Ich habe ein einfaches System vorgeschlagen, in dem mittels Micropayment Teile von Inhalten gekauft werden und verwendet werden dürfen. Aber keine der beiden Seiten versteht meinen Ansatz.
Ich habe jedoch Gerüchte gehört, dass Google Überlegungen in diese Richtung anstellt. Ich weiß allerdings nicht, ob sie stimmen.
ORF.at: Sie halten seit dem Jahr 2000 auch ein Patent auf ein Bezahlsystem für vernetzte Inhalte?
Nelson: Das ist richtig. Dafür wurde mir von einem Patent-Konsortium bereits eine hohe Summe geboten. Das zeigt, dass irgendjemand in diese Richtung hinarbeitet.
ORF.at: Auf ihrer Website bezeichnen sie sich als Systemhumanisten. Was können Techniker von Systemhumanisten lernen?
Nelson: Die Leute lernen ganz generell nicht sehr viel. In meinem Umgang mit "Techies" habe ich versucht menschliche Werte zu vermitteln. Aber ich befürchte, dass der Großteil der Computerwelt heute auf einem Missverständnis der Techniker über das menschliche Leben und das menschliche Denken basiert.
Ich mag die heutigen Computer nicht, egal ob sie auf Windows, Mac OS oder Linux laufen. Sie alle gehen auf ein Modell zurück, das 1974 im Xerox Research Center in Palo Alto entwickelt wurde. Das wurde für das Xerox-Management entwickelt und nicht für die Leute.

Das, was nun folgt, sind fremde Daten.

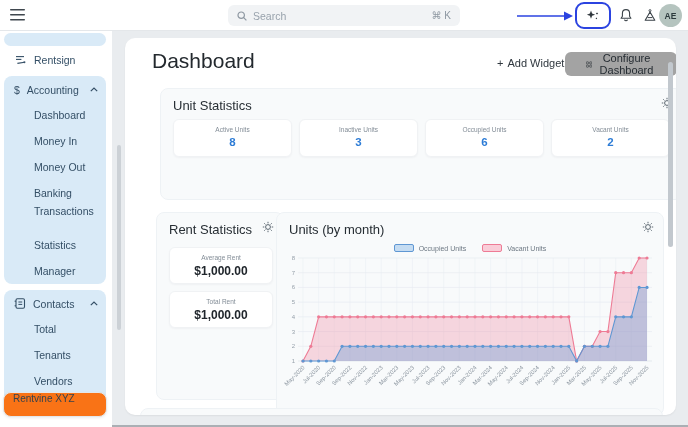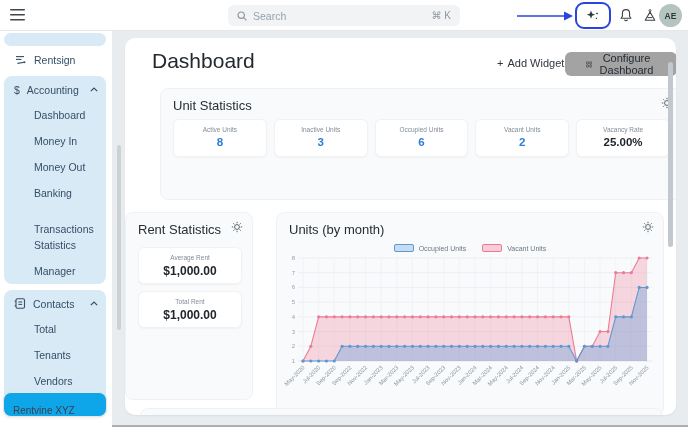"25.00%" div.stat-card { html: <div> <div>Vacancy Rate</div> <div>25.00%</div> </div> -> none }
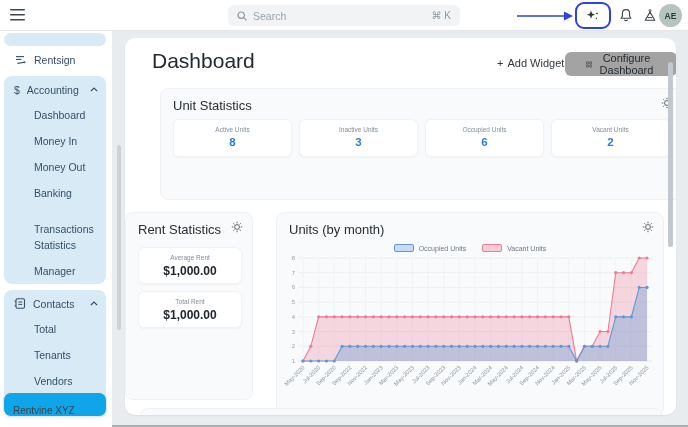"Transactions" span.sub-item { top: 147px -> 129px }
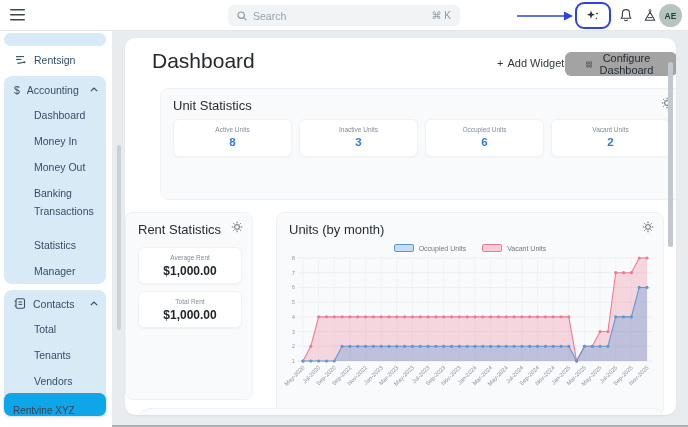"Rent Statistics" .panel-rent { left: 0 -> 31px }
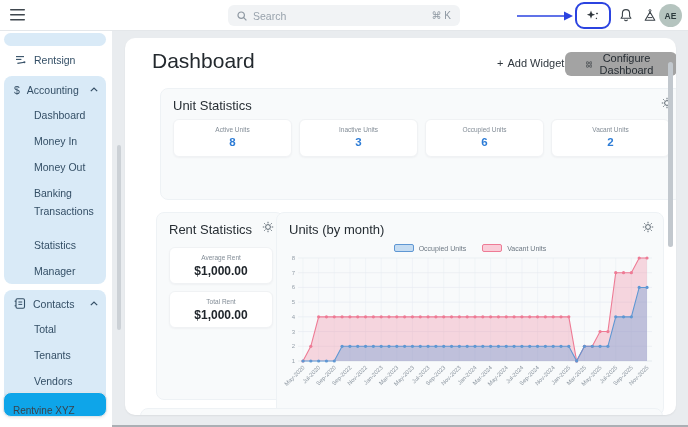"Rentvine XYZ" .workspace { align-items: flex-end -> flex-start; background: #0ea5e9 -> #f97316 }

Der Zweck des Computers, so wie er heute aussieht, ist es mehr Papier hervorzubringen. Es ist kein Zufall, dass er von Xerox, das unter anderem Kopiermaschinen herstellt, entwickelt wurde.
ORF.at: Wie wird das World Wide Web in 20 Jahren aussehen?
Nelson: [lacht] Ich habe nicht die geringste Ahnung. Das World Wide Web ist der Lippenstift auf dem Internet, es ist das, was von den Leuten wahrgenommen wird.
Es hat sich in den vergangenen Jahren etwa mit Flash sehr verändert und es wird sich wohl auch in den nächsten Jahren stark verändern. Ich habe aber keine Ahnung, wie das aussehen wird.